Michael Ricafort of Yuchengco-owned Rizal Commercial Banking Corp., attributed the market’s rise to the US dollar-peso exchange rate which hit a new 3.5-month low to close at 55.39 against the dollar.

Meanwhile, Asian shares were mostly higher yesterday after a rally on Wall Street, led by gains in Microsoft following its announcement that it was hiring Sam Altman, former CEO of OpenAI, the ChatGPT maker.

US futures were higher while oil prices fell.

Chinese markets were lifted by a report in the financial magazine Caixin that regulators have drafted a list of property developers who will be able to tap low-cost financing. The moves to facilitate more lending come as the real estate industry remains mired in a crisis brought on by a crackdown on excessive borrowing and worsened by a broad economic slowdown.

Investors are convinced that inflation is cooling enough for the Federal Reserve to finally be done with its market-crunching hikes to interest rates. Traders also are moving up their expectations for when the Fed can actually begin cutting interest rates.
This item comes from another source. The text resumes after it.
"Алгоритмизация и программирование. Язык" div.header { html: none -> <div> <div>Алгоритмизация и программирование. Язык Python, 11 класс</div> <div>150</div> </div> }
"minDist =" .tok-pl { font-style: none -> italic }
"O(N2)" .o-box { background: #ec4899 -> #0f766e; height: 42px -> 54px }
Despite Fed officials saying they may keep rates high for a while to ensure high inflation is definitively beaten, traders are thinking the first cut to rates can happen by early summer or maybe even by March. Cuts to rates tend to act like steroids for financial markets and offer oxygen across the financial system.

The Thanksgiving holiday means the US government will release its weekly update on jobless claims on Wednesday instead of the usual Thursday. Other than that, the release of the minutes from the Fed’s latest policy meeting on Tuesday and preliminary reports on US business activity on Friday are among the highlights.